Some have a between-balls ritual. Jonathan Trott renews his guard; Chris Tavaré strolled to square leg. Others have their mantras. "I want to stay on telly today," chirped the small voice inside Nasser Hussain's head during his 635-minute stretch in Durban in 1999. "I'll try and stay on telly all day." Douglas Jardine's tic, presumably, was to keep reminding himself how much he loathed Australians.
These days coaches and psychologists prattle on about zoning in and out of this and turning on and off that. Whatever. The line, between purposeful occupation and navel-gazing negligence of the duty to entertain, will always be finer than fine. Sometimes we, the watchers, get it; sometimes we don't. Sometimes - Hashim Amla's triple-ton at The Oval - we forget time entirely. Sometimes - Atherton's 185 in Jo'burg - that's all we remember. "Time trickled on, still we jabbed and stabbed," recalled Mackay of his match-saving last-wicket stand with Lindsay Kline in Adelaide in 1961. Strokes that, "right through my career, brought only jeers, now brought cheers".
The one constant is the mindset.

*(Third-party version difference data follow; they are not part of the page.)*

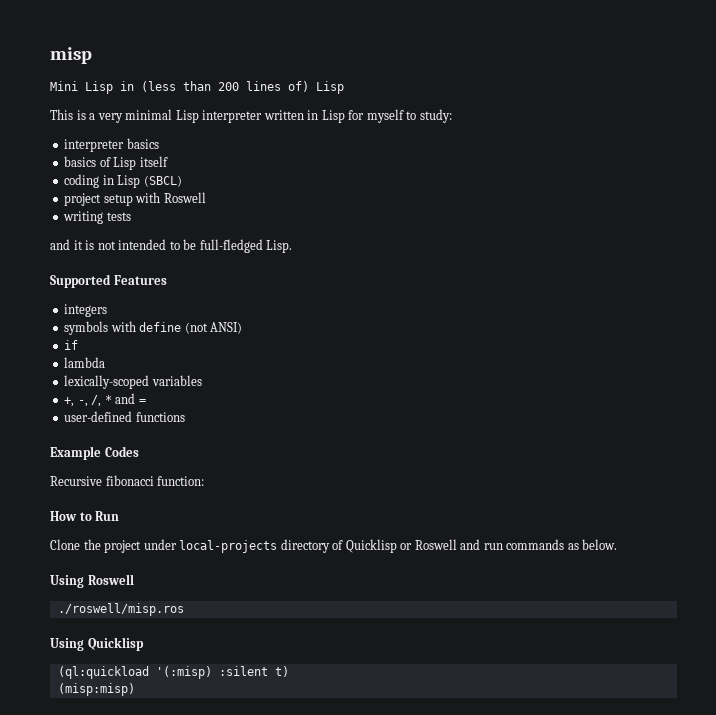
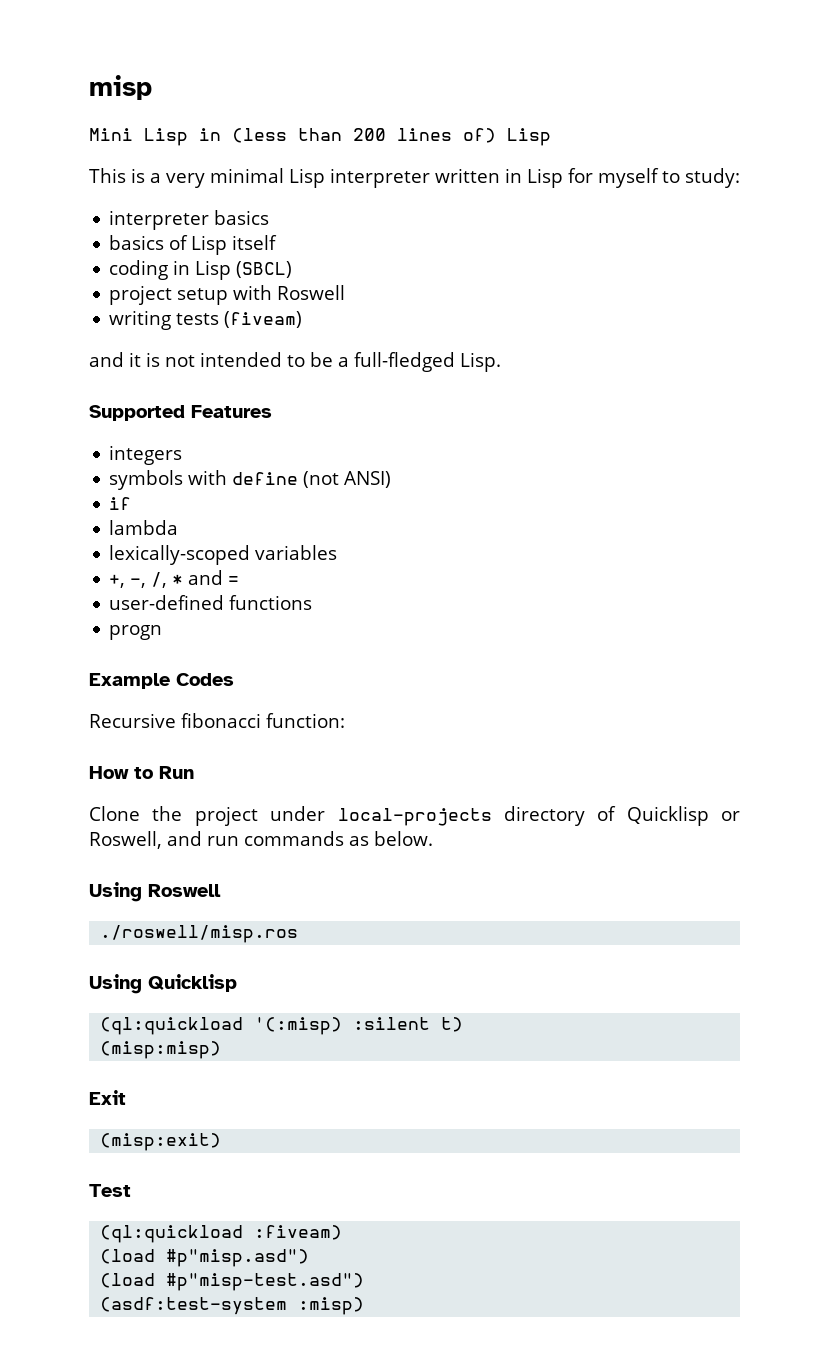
- writing tests
+ writing tests (fiveam)
- and it is not intended to be full-fledged Lisp.
+ and it is not intended to be a full-fledged Lisp.
+ progn
- Clone the project under local-projects directory of Quicklisp or Roswell and run commands as below.
+ Clone the project under local-projects directory of Quicklisp or Roswell, and run commands as below.
+ Exit
+ (misp:exit)
+ Test
+ (ql:quickload :fiveam)
+ (load #p"misp.asd")
+ (load #p"misp-test.asd")
+ (asdf:test-system :misp)

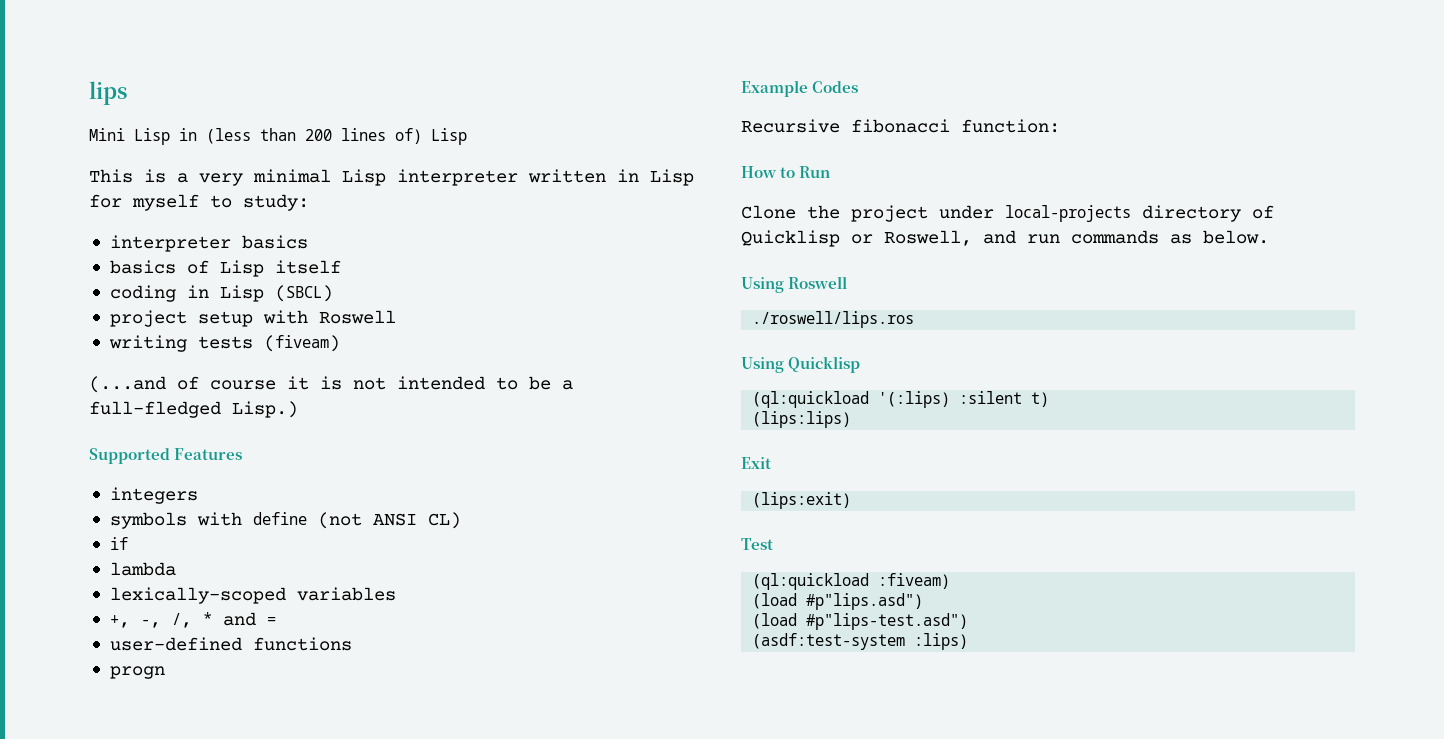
- misp
+ lips
- and it is not intended to be a full-fledged Lisp.
+ (...and of course it is not intended to be a full-fledged Lisp.)
- symbols with define (not ANSI)
+ symbols with define (not ANSI CL)
- ./roswell/misp.ros
+ ./roswell/lips.ros
- (ql:quickload '(:misp) :silent t)
+ (ql:quickload '(:lips) :silent t)
- (misp:misp)
+ (lips:lips)
- (misp:exit)
+ (lips:exit)
- (load #p"misp.asd")
- (load #p"misp-test.asd")
+ (load #p"lips.asd")
+ (load #p"lips-test.asd")
- (asdf:test-system :misp)
+ (asdf:test-system :lips)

Pick your definition: imperturbable, unwavering, obstinate, cussed, stubborner than a mule with a migraine. "Slasher" nailed it more efficiently than most: "Experience has taught me that of the six batsmen usually chosen in a side, only an average of three really get set. It is their responsibility to 'soldier on' and make up for the ones who fail. I always apply the maxim: 'Once there, stay there', and make runs for your team." However ugly those runs might be, however demanding of our indulgence and patience.
So there you have it: a whopping great ego and an acute sense of collectivism. Could there be a better or more contradictory recipe for anyone aspiring to play the ultimate individual-within-a-team game? Simples.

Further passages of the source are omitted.